For example, if I'm searching for a value in a list I could map a 'finder' function across the list, and the second it is found lapply stops running and that value is returned (much like breaking a loop, or using a return statement to break out early).
The problem is I am having trouble writing the functions that lapply and Reduce should take using a style that callCC requires.
Example
Say I'm trying to write a function to find the value '100' in a list: something equivalent to
imperativeVersion <- function (xs) {
for (val in xs) if (val == 100) return (val)
}
The function to pass to lapply would look like:
find100 <- function (val) { if (val == 100) SHORT_CIRCUIT(val) }
functionalVersion <- function (xs) lapply(xs, find100)
This (obviously) crashes, since the short circuiting function hasn't been defined yet.
callCC( function (SHORT_CIRCUIT) lapply(1:1000, find100) )
The problem is that this also crashes, because the short circuiting function wasn't around when find100 was defined. I would like for something similar to this to work.
the following works because SHORT_CIRCUIT IS defined at the time that the function passed to lapply is created.
callCC(
function (SHORT_CIRCUIT) {
lapply(1:1000, function (val) {
if (val == 100) SHORT_CIRCUIT(val)
})
)
How can I make SHORT_CIRCUIT be defined in the function passed to lapply without defining it inline like above?
I'm aware this example can be achieved using loops, reduce or any other number of ways. I am looking for a solution to the problem of using callCC with lapply and Reduce in specific.
If I was vague or any clarification is needed please leave a comment below. I hope someone can help with this :)
Edit One:
The approach should be 'production-quality'; no deparsing functions or similar black magic.
I found a soluton to this problem:
find100 <- function (val) {
if (val == 100) SHORT_CIRCUIT(val)
}
short_map <- function (fn, coll) {
callCC(function (SHORT_CIRCUIT) {
clone_env <- new.env(parent = environment(fn))
clone_env$SHORT_CIRCUIT <- SHORT_CIRCUIT
environment(fn) <- clone_env
lapply(coll, fn)
})
}
short_map(find100, c(1,2,100,3))
The trick to making higher-order functions work with callCC is to assign the short-circuiting function into the input functions environment before carrying on with the rest of the program. I made a clone of the environment to avoid unintended side-effects.
You can achieve this using metaprogramming in R.
#alexis_laz's approach was in fact already metaprogramming.
However, he used strings which are a dirty hack and error prone. So you did well to reject it.
The correct way to approach #alexis_laz's approach would be by wrangling on code level. In base R this is done using substitute().
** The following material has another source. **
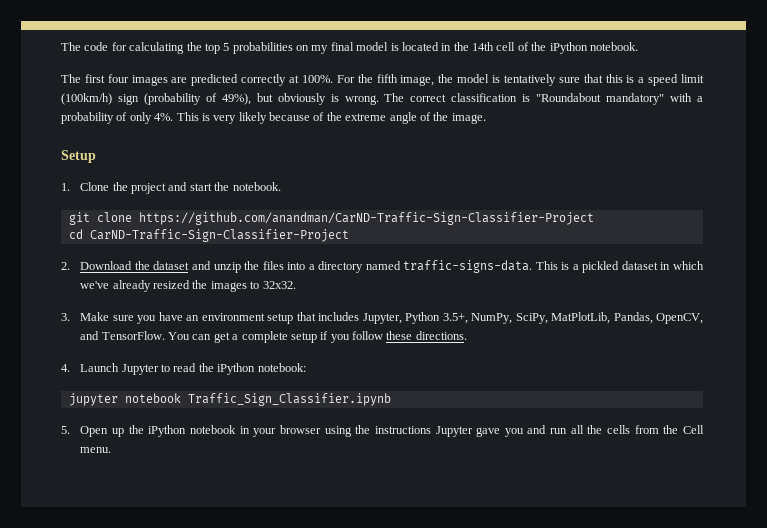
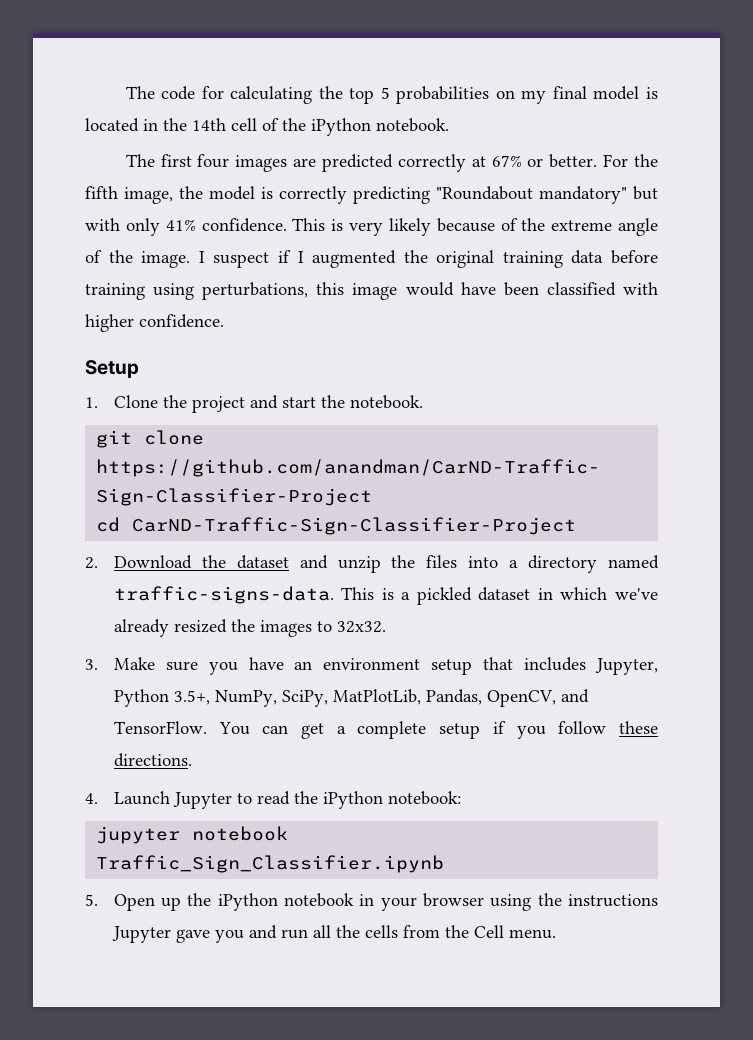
- The first four images are predicted correctly at 100%.
+ The first four images are predicted correctly at 67% or better.
- For the fifth image, the model is tentatively sure that this is a speed limit (100km/h) sign (probability of 49%), but obviously is wrong. The correct classification is "Roundabout mandatory" with a probability of only 4%.
+ For the fifth image, the model is correctly predicting "Roundabout mandatory" but with only 41% confidence.
+ I suspect if I augmented the original training data before training using perturbations, this image would have been classified with higher confidence.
There are however better packages e.g. rlang by Hadley Wickham. But I give you a base R solution (less dependency).
lapply_ <- function(lst, FUN) {
eval.parent(
substitute(
callCC(function(return_) {
lapply(lst_, FUN_)
}),
list(lst_ = lst, FUN_=substitute(FUN))))
}
Your SHORT_CIRCUIT function is actually a more general, control flow return function (or a break function which takes an argument to return it). Thus, I call it return_.
We want to have a lapply_ function, in which we can in the FUN= part use a return_ to break out of the usual lapply().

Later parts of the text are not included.